To do ▸ Lines below that include "ncat" are the answer; copy each one.

Change listing data:
::::::

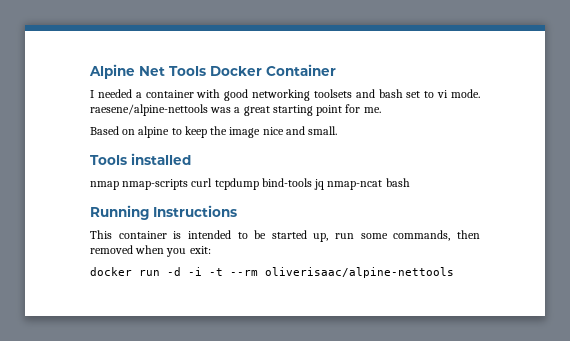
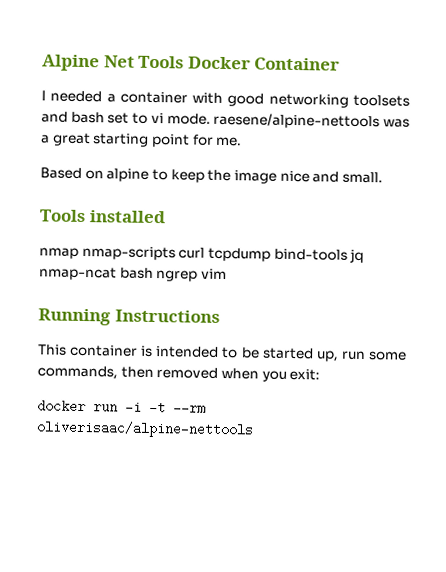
- nmap nmap-scripts curl tcpdump bind-tools jq nmap-ncat bash
+ nmap nmap-scripts curl tcpdump bind-tools jq nmap-ncat bash ngrep vim
- docker run -d -i -t --rm oliverisaac/alpine-nettools
+ docker run -i -t --rm oliverisaac/alpine-nettools

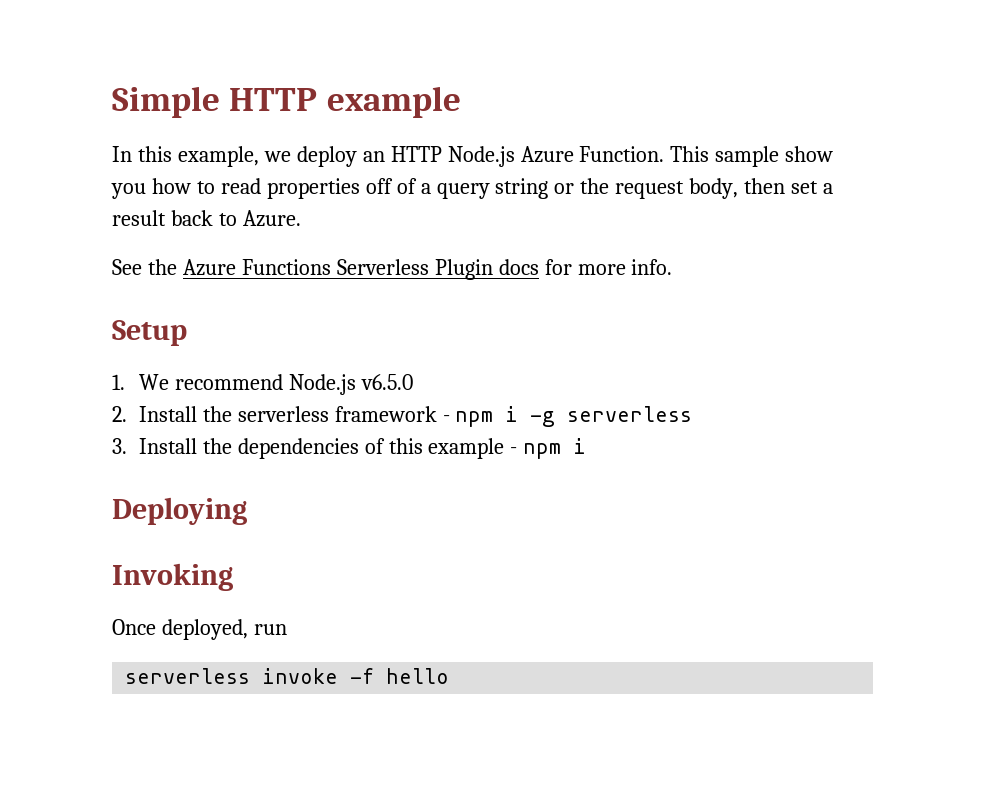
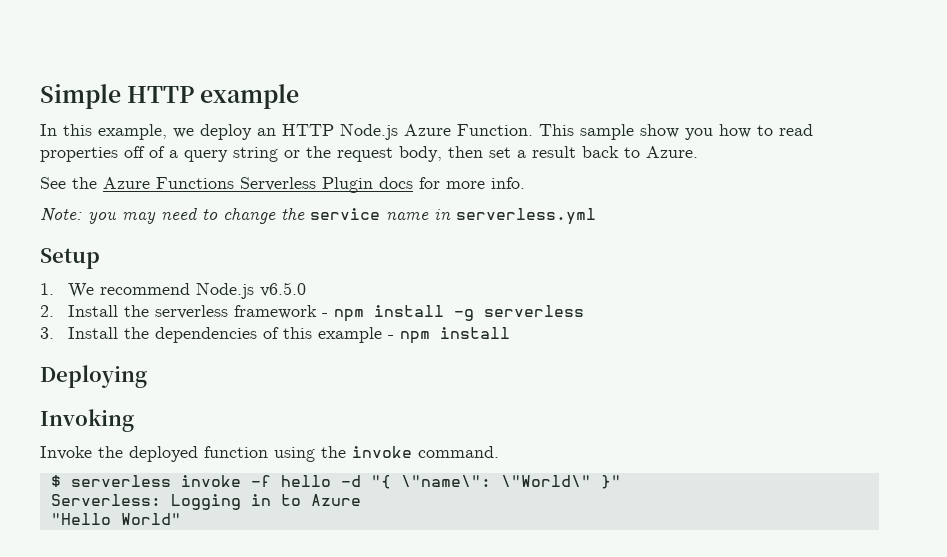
+ Note: you may need to change the service name in serverless.yml
- 2. Install the serverless framework - npm i -g serverless
+ 2. Install the serverless framework - npm install -g serverless
- 3. Install the dependencies of this example - npm i
+ 3. Install the dependencies of this example - npm install
- Once deployed, run
- serverless invoke -f hello
+ Invoke the deployed function using the invoke command.
+ $ serverless invoke -f hello -d "{ \"name\": \"World\" }"
+ Serverless: Logging in to Azure
+ "Hello World"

::::::

Answer for this exercise ▸
- nmap nmap-scripts curl tcpdump bind-tools jq nmap-ncat bash
+ nmap nmap-scripts curl tcpdump bind-tools jq nmap-ncat bash ngrep vim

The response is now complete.